• **DATASET RECORDS**
━━━━
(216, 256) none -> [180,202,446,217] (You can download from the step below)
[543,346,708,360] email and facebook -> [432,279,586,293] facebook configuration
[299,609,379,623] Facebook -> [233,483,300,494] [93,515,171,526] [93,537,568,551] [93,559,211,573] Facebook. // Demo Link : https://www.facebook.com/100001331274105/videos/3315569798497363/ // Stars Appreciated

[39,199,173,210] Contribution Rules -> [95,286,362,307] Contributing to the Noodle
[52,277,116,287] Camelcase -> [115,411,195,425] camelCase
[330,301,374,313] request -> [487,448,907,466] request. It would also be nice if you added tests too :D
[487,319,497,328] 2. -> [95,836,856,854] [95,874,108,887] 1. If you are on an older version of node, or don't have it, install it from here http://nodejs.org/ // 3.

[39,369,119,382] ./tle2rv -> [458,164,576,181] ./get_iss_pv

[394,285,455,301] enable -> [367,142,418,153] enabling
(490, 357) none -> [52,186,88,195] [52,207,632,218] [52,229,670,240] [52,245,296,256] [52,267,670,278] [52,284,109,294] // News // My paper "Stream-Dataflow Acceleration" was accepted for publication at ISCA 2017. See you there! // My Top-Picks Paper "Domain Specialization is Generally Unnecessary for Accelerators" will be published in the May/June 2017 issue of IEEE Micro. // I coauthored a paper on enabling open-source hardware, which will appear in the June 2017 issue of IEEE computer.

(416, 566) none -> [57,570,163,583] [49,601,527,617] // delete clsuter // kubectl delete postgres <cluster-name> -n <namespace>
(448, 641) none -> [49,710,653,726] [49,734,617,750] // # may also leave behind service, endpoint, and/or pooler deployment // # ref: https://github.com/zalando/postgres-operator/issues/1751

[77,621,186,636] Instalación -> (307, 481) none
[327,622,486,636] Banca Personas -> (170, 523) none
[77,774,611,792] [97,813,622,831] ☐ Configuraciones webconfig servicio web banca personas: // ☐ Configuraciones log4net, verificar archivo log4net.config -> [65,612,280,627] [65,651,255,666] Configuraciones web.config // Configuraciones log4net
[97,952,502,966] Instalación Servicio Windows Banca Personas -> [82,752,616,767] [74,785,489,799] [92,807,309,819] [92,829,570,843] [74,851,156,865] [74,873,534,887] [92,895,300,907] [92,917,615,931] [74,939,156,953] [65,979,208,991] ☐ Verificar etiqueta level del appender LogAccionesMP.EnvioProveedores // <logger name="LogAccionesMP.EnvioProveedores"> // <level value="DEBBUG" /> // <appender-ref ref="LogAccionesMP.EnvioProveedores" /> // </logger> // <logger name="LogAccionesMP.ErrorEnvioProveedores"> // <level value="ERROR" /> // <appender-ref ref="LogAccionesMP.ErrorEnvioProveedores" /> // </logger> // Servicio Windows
━━━━
• **YOUR INSTRUCTIONS**
The answer must be a single number: the count of lines in the entries that include "from".

• **SOLUTION TO THIS TASK**
2